### WHAT THE EXERCISE ASKS
The answer must be one number: how many lines in the records below contain the word "span".

### MATERIAL SHOWN
- Opening Delimiter -
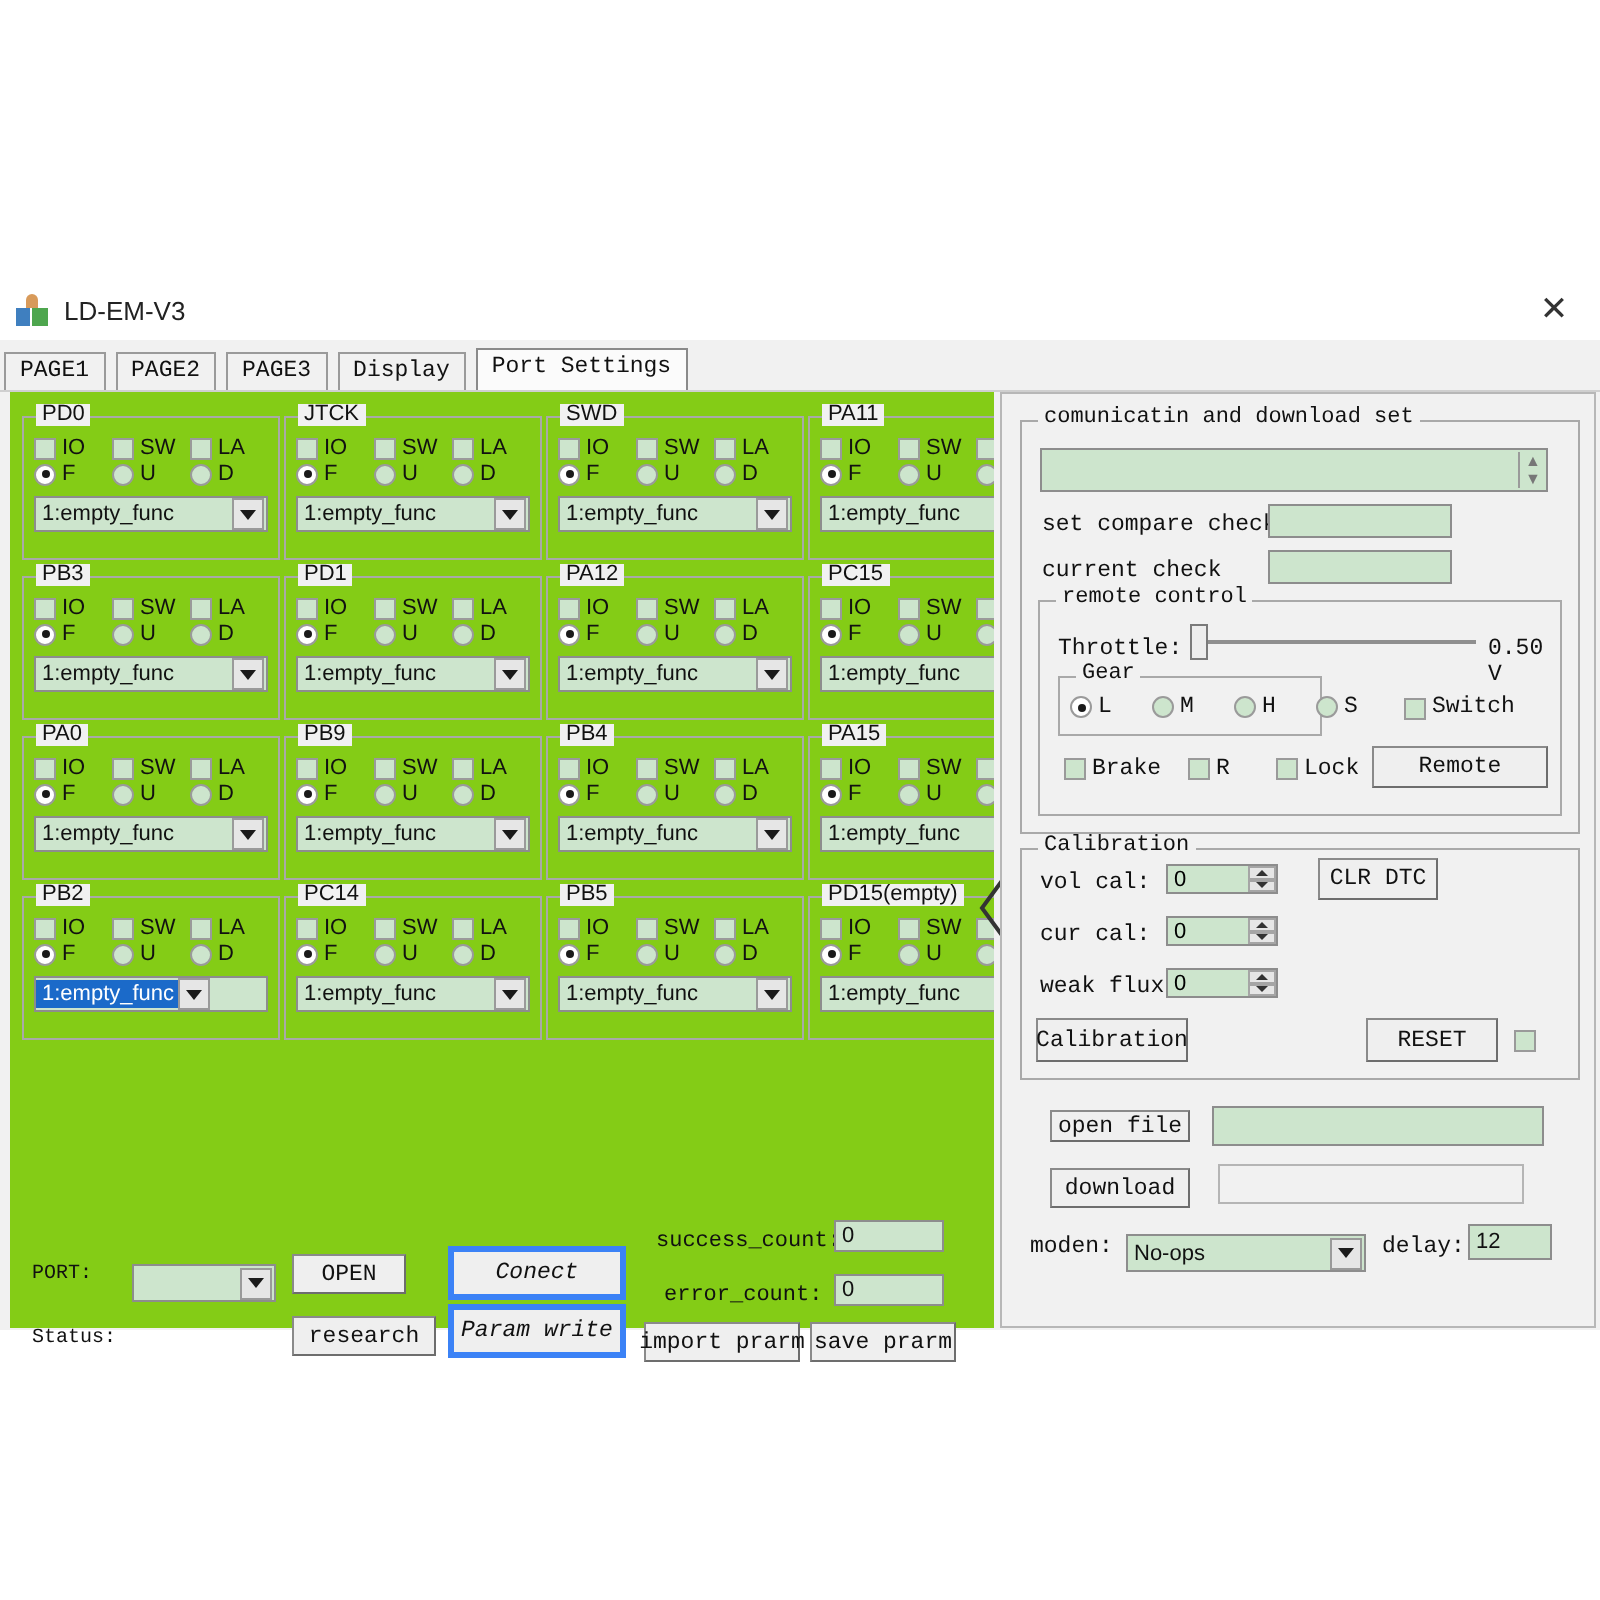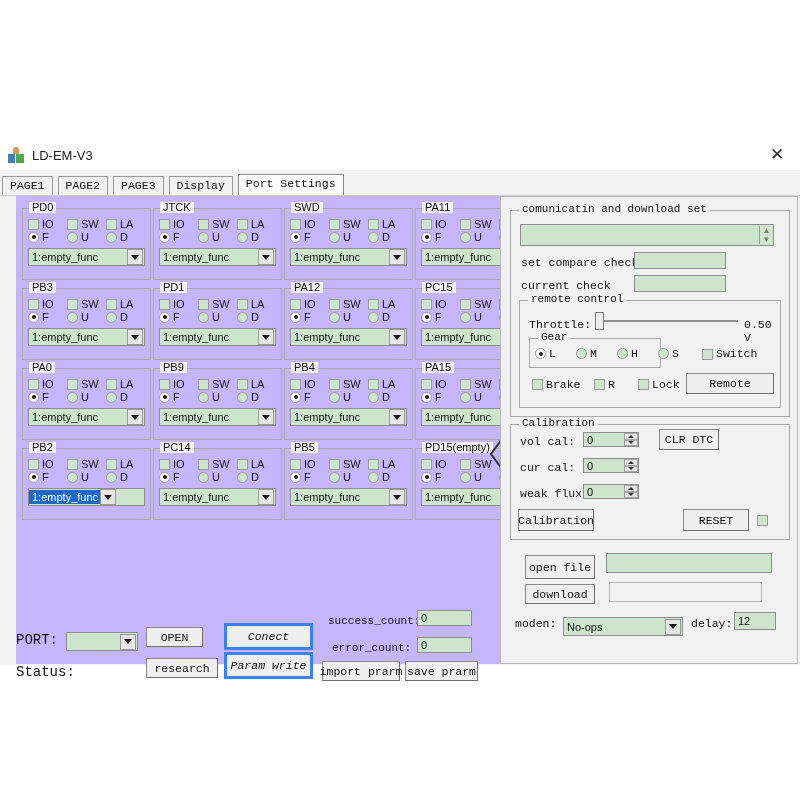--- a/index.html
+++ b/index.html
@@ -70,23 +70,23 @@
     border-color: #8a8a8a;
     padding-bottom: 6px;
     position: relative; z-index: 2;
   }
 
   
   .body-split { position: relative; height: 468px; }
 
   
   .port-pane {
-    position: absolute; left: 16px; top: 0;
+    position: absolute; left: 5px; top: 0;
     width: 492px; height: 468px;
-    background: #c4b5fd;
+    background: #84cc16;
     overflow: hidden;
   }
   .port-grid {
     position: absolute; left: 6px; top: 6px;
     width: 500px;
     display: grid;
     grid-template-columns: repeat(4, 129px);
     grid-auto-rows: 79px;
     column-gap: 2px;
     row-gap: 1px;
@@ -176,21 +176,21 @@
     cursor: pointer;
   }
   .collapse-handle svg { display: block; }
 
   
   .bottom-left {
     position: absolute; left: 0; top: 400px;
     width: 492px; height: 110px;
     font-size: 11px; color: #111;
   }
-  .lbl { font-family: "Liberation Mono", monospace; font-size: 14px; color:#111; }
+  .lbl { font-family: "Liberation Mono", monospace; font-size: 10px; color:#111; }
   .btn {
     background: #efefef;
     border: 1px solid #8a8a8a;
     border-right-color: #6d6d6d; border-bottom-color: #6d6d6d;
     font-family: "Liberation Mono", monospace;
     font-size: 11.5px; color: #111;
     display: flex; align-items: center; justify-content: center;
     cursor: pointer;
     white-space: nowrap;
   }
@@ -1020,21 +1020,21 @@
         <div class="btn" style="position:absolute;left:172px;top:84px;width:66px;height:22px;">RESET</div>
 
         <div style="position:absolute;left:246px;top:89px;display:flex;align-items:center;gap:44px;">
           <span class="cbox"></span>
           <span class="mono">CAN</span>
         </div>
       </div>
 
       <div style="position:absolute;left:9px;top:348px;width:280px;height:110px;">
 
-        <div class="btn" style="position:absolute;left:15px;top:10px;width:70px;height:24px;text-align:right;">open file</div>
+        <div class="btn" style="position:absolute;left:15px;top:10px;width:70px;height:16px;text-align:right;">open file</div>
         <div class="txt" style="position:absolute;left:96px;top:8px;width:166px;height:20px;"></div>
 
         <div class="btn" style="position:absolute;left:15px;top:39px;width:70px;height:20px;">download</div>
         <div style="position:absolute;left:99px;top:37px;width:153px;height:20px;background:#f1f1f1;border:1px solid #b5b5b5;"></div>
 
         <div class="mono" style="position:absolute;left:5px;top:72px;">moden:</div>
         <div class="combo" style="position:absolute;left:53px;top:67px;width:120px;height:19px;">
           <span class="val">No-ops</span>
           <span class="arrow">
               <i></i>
- Closing Delimiter -
### TASK OUTPUT
4